__Problem to solve__:
Look through the lines below and copy each one that includes "Raildrucksensor".

__Code change snippets__:
= = =
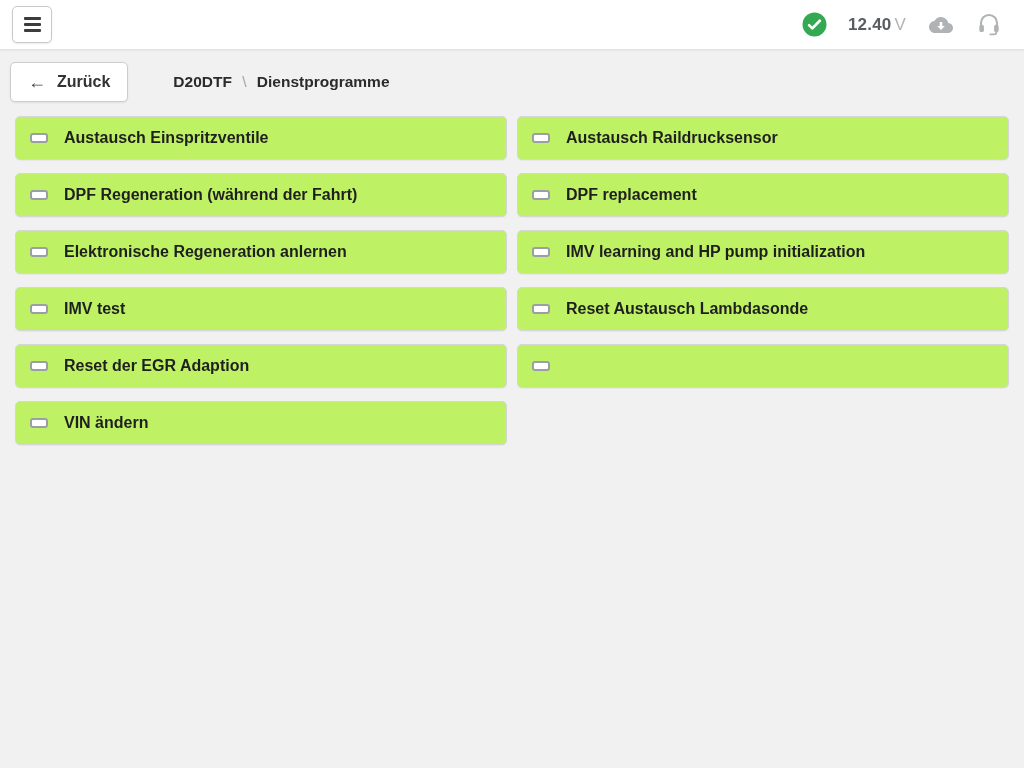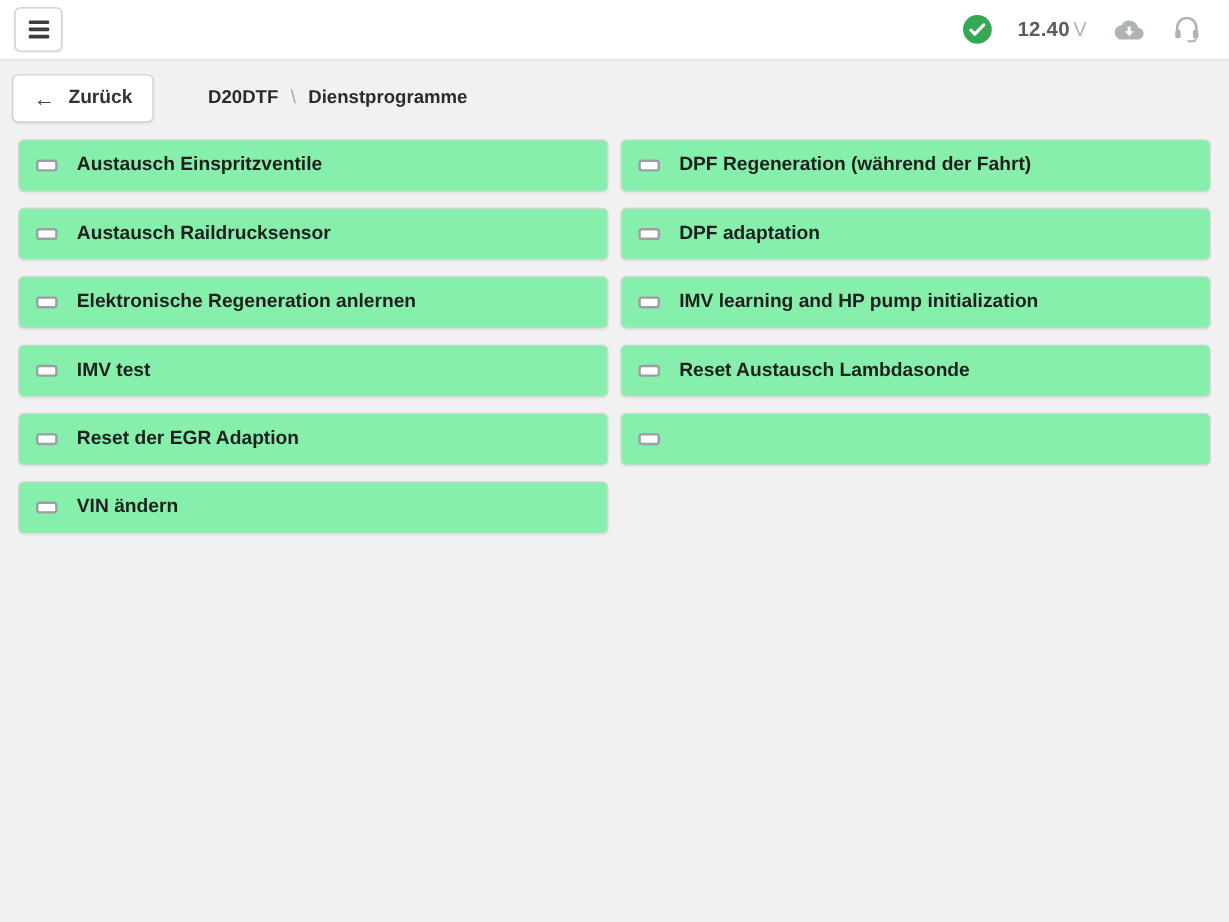--- a/index.html
+++ b/index.html
@@ -76,7 +76,7 @@
   }
   .service-btn {
     height: 44px;
-    background: #86efac;
+    background: #bef264;
     border: 1px solid #d6d6d6;
     border-radius: 5px;
     box-shadow: 0 1px 1px rgba(0,0,0,0.04);

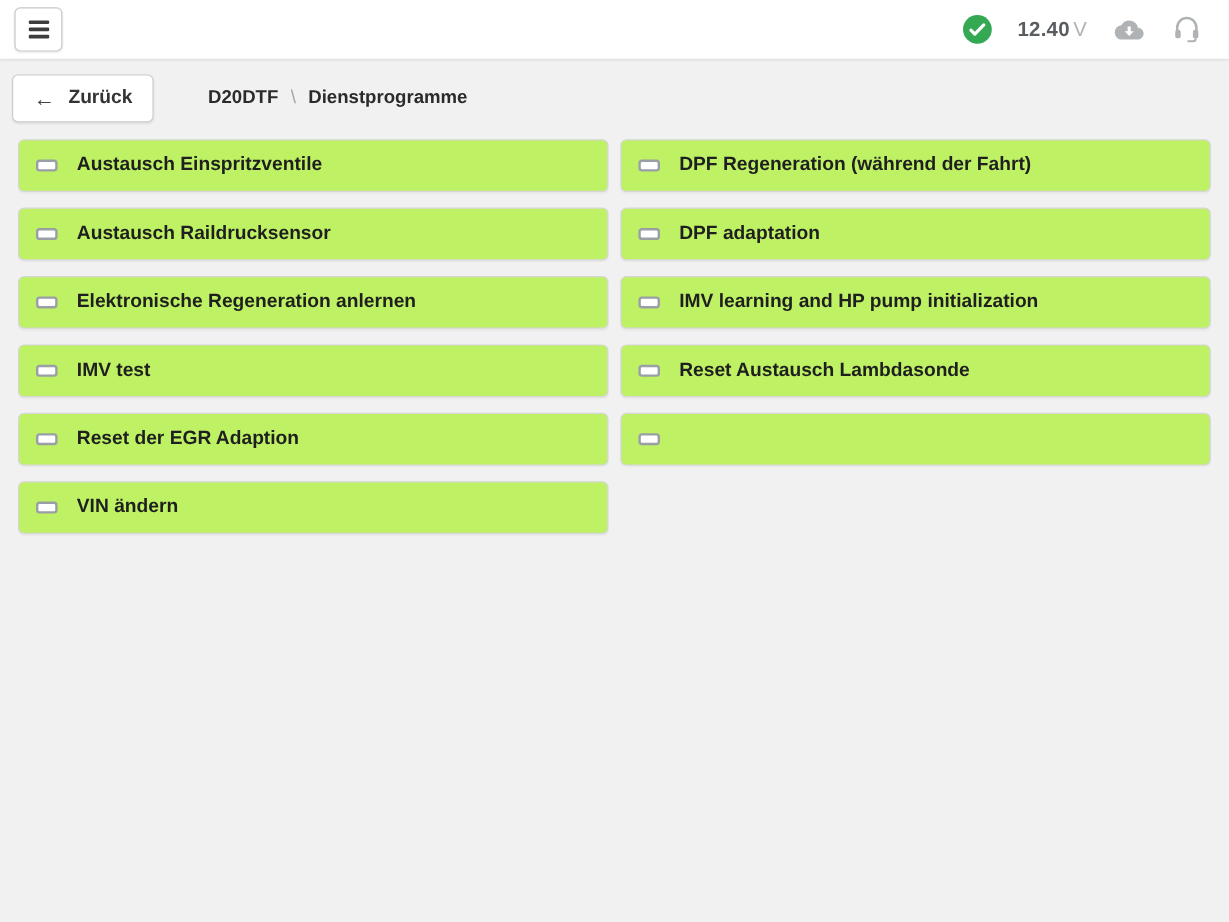--- a/index.html
+++ b/index.html
@@ -165,16 +165,16 @@
 
   <button class="service-btn">
     <span class="svc-icon"></span>
+    <span class="svc-label">Austausch Raildrucksensor</span>
+  </button>
+
+  <button class="service-btn">
+    <span class="svc-icon"></span>
     <span class="svc-label">DPF Regeneration (während der Fahrt)</span>
   </button>
 
   <button class="service-btn">
     <span class="svc-icon"></span>
-    <span class="svc-label">Austausch Raildrucksensor</span>
-  </button>
-
-  <button class="service-btn">
-    <span class="svc-icon"></span>
     <span class="svc-label">DPF adaptation</span>
   </button>
 

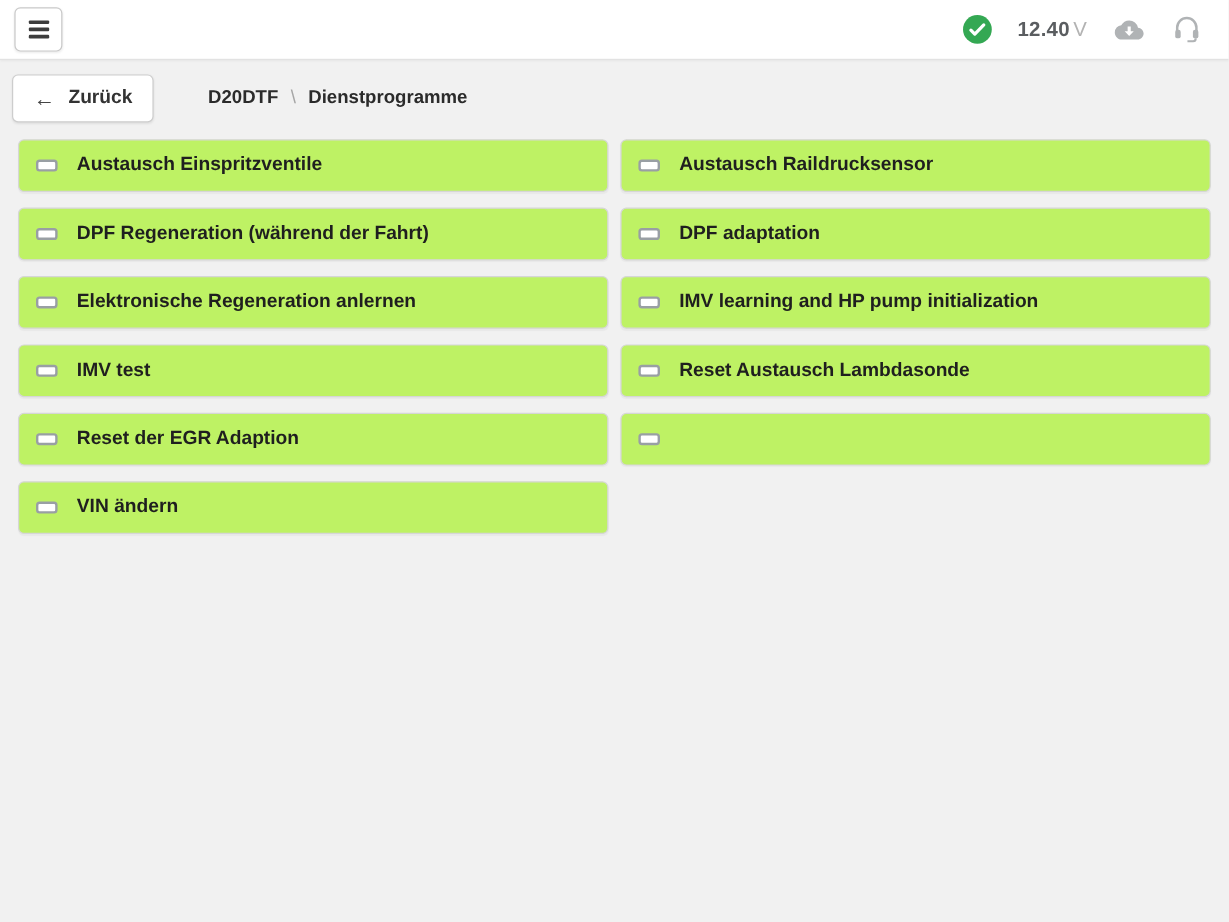--- a/index.html
+++ b/index.html
@@ -175,7 +175,7 @@
 
   <button class="service-btn">
     <span class="svc-icon"></span>
-    <span class="svc-label">DPF adaptation</span>
+    <span class="svc-label">DPF replacement</span>
   </button>
 
   <button class="service-btn">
= = =
__Response to this exercise__:
+    <span class="svc-label">Austausch Raildrucksensor</span>
-    <span class="svc-label">Austausch Raildrucksensor</span>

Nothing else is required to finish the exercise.